代わりに、Tor Browser はユーザーエージェント値を標準化して一意性を減らし、誤ったプライバシー感覚を作らないようにしています。
- すべての Windows は Windows 10 として表示されます。
- すべての macOS は OS X 10.15 として表示されます。
- すべての Android は Android 10 として表示されます。
- その他のシステム (すべての Linux ディストリビューション (Tails・Qubes を含む)、*BSD、および他のオペレーティングシステム) はグループ化され、"X11 が動作する Linux" として表示されます。
- その他の詳細 (アーキテクチャなど) もプラットフォームごとに標準化されます。
この場合、Tor Browser のフィンガープリント対策は、ユーザーエージェントの実際の値を偽装することで保護するとともに、十分なユーザーセットを確保することです。
ユーザーエージェントは HTTP ヘッダーとしてウェブサイトに送信され、JavaScript では navigator.userAgent
として使用できます。
これらの値に一貫性がないと、ボット対策システムや不正対策システムが Tor ユーザーをボットとして分類し、そのリクエストを拒否して、Tor Browser ユーザーのユーザビリティに影響を与える可能性があります。

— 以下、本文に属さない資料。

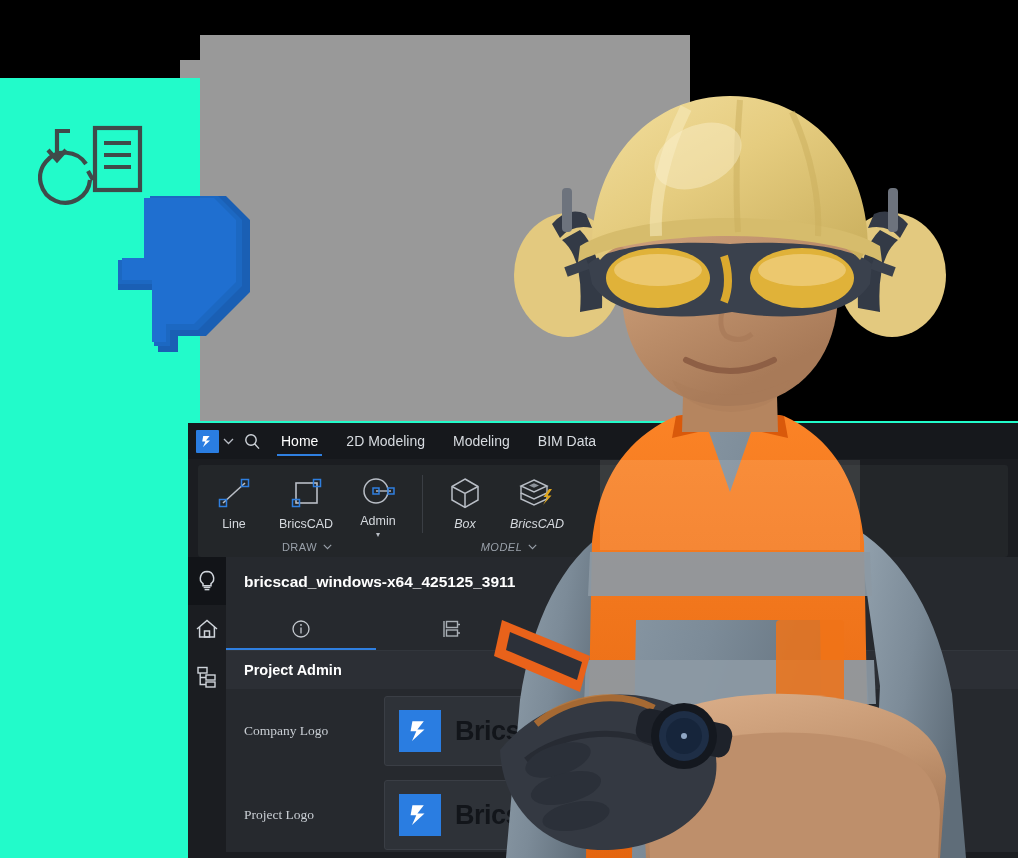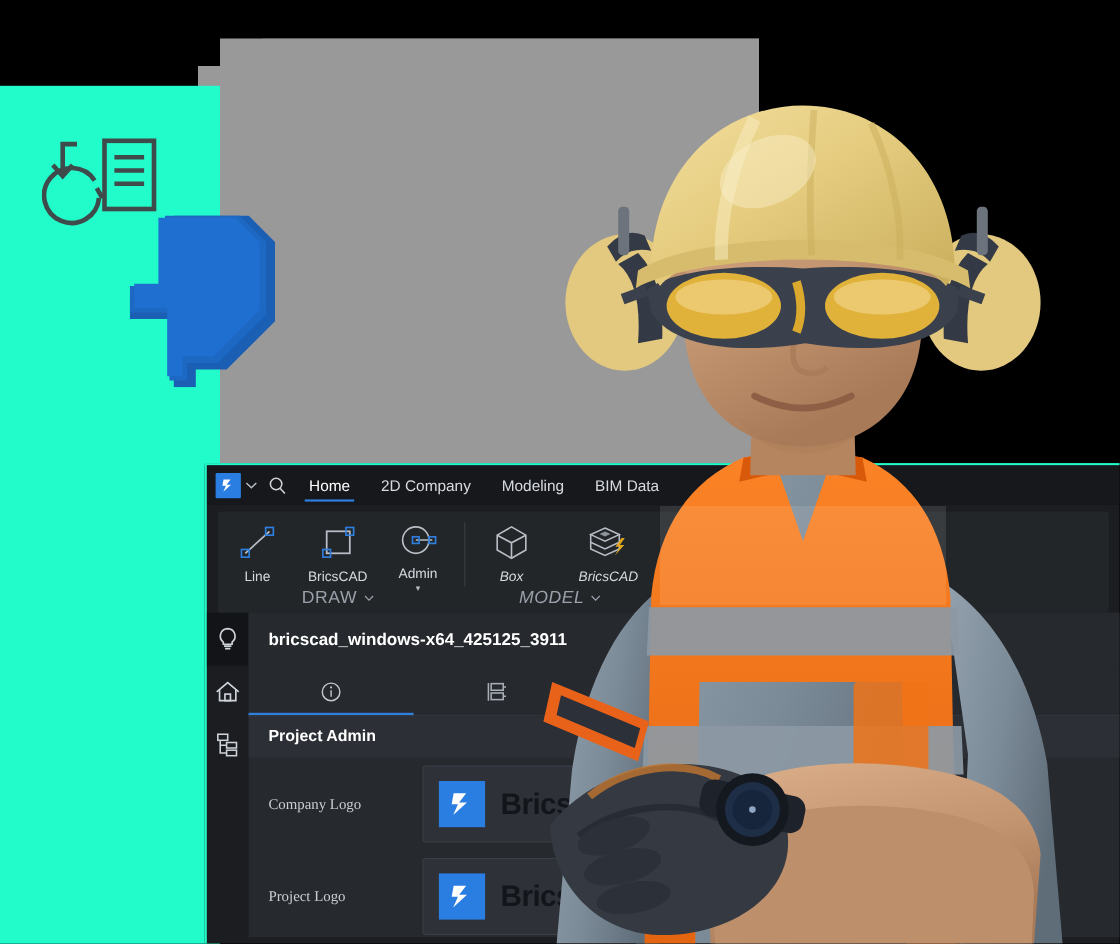--- a/index.html
+++ b/index.html
@@ -207,7 +207,7 @@
         </svg>
       </div>
       <div class="rtab active">Home</div>
-      <div class="rtab">2D Company</div>
+      <div class="rtab">2D Modeling</div>
       <div class="rtab">Modeling</div>
       <div class="rtab">BIM Data</div>
     </div>

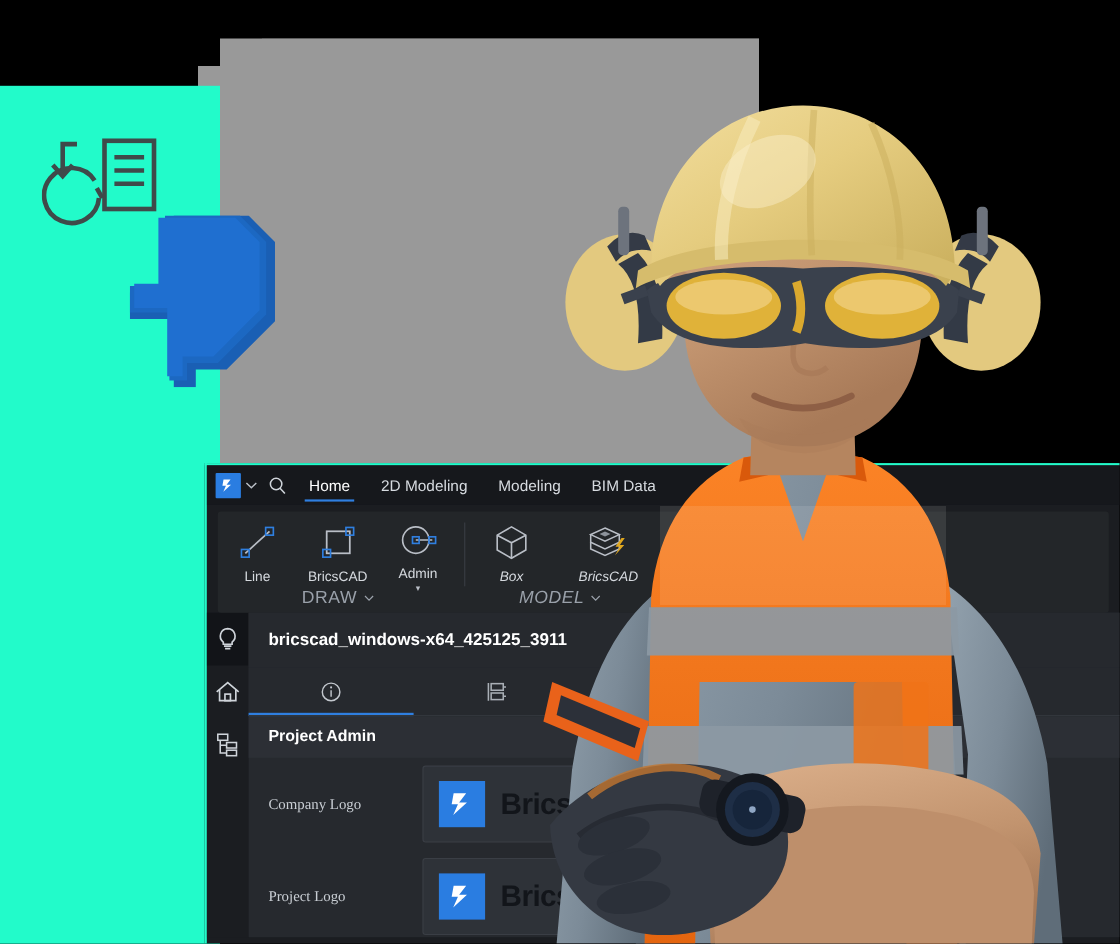--- a/index.html
+++ b/index.html
@@ -86,7 +86,7 @@
     border-radius: 3px; position: relative; display: flex;
     align-items: flex-start;
   }
-  .rgroup { position: relative; height: 92px; display: flex; justify-content: space-between; }
+  .rgroup { position: relative; height: 92px; display: flex; }
   .rbtn {
     width: 72px; height: 74px; display: flex; flex-direction: column;
     align-items: center; justify-content: flex-start; padding-top: 8px;

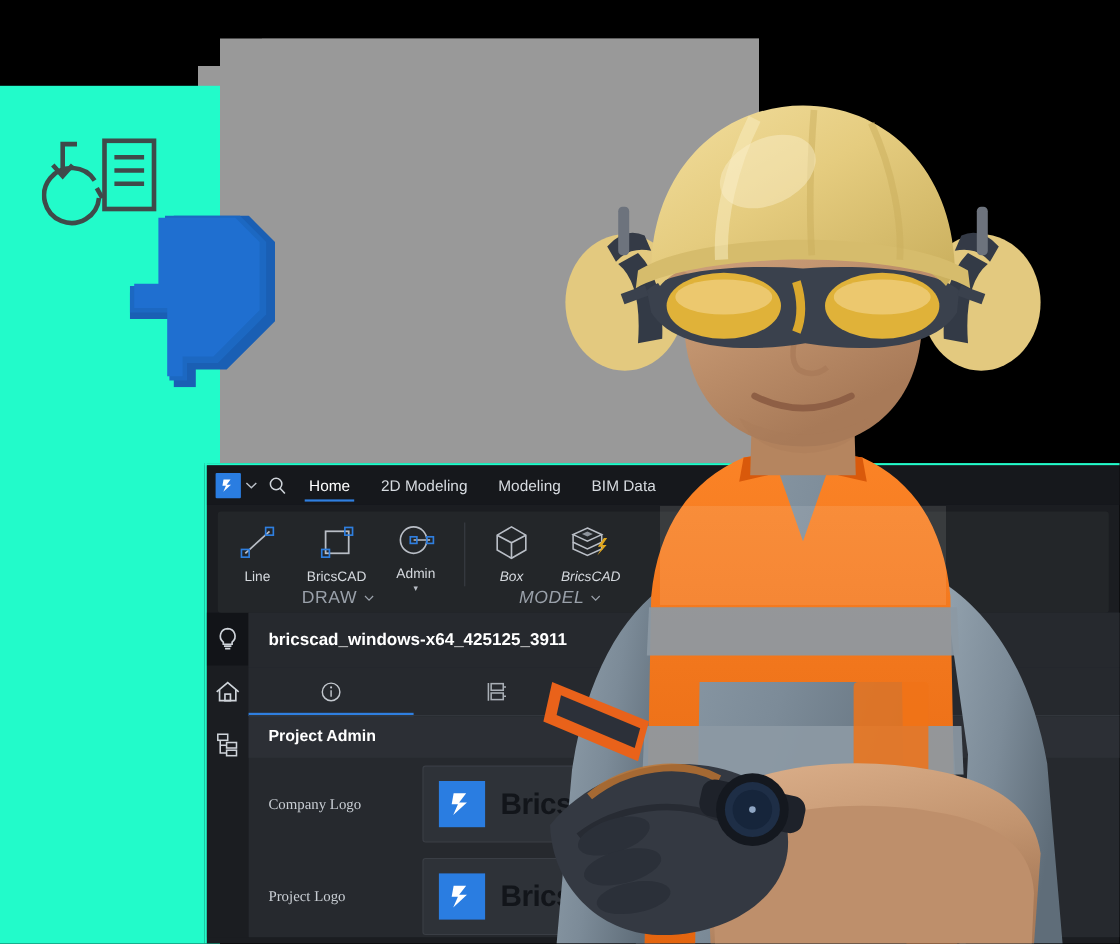--- a/index.html
+++ b/index.html
@@ -96,7 +96,7 @@
   .rbtn .caret { color: #b9bec6; font-size: 8px; line-height: 8px; margin-top: 3px; }
   .rgroup-title {
     position: absolute; bottom: 4px; left: 0; width: 100%;
-    text-align: center; color: #9aa1aa; font-size: 16px;
+    text-align: center; color: #9aa1aa; font-size: 11px;
     letter-spacing: .5px; display: flex; align-items: center;
     justify-content: center; gap: 6px;
   }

一部のプライバシーツールやユーザーは、すべてのユーザーを Windows として表示することが最も効果的なカモフラージュになると主張しています。
しかし、すべてのブラウザー環境で完全に偽装することは不可能であり、積極的なフィンガープリント手法 (フォント、機能、動作、JavaScript の有無など) を利用して、ハードウェアやオペレーティングシステムの情報を推測することができます。
Tor Browser では、ユーザーはどの OS として表示するかを選択できません。
これは意図的なものです。選択するオプションがあれば、ユーザーはより固有になり、フィンガープリントが容易になるだけです。
標準化されたオプションの小さなセットは、ユーザーを融合させ、すべてのユーザーのプライバシーを最大化するための鍵なのです。
その他のフィンガープリンティング対策機能
Letterboxing に加えて、Tor Browser は、ブラウザーのフィンガープリントを軽減し、ユーザーのプライバシーを保護するために、他の多くの機能を導入しています。
これらの機能には、Canvas の画像抽出ブロック、NoScript の統合、ファーストパーティの分離などが含まれます。
機能の完全なリストにつきましては、Tor Browser の設計と実装に関するドキュメントをご覧ください。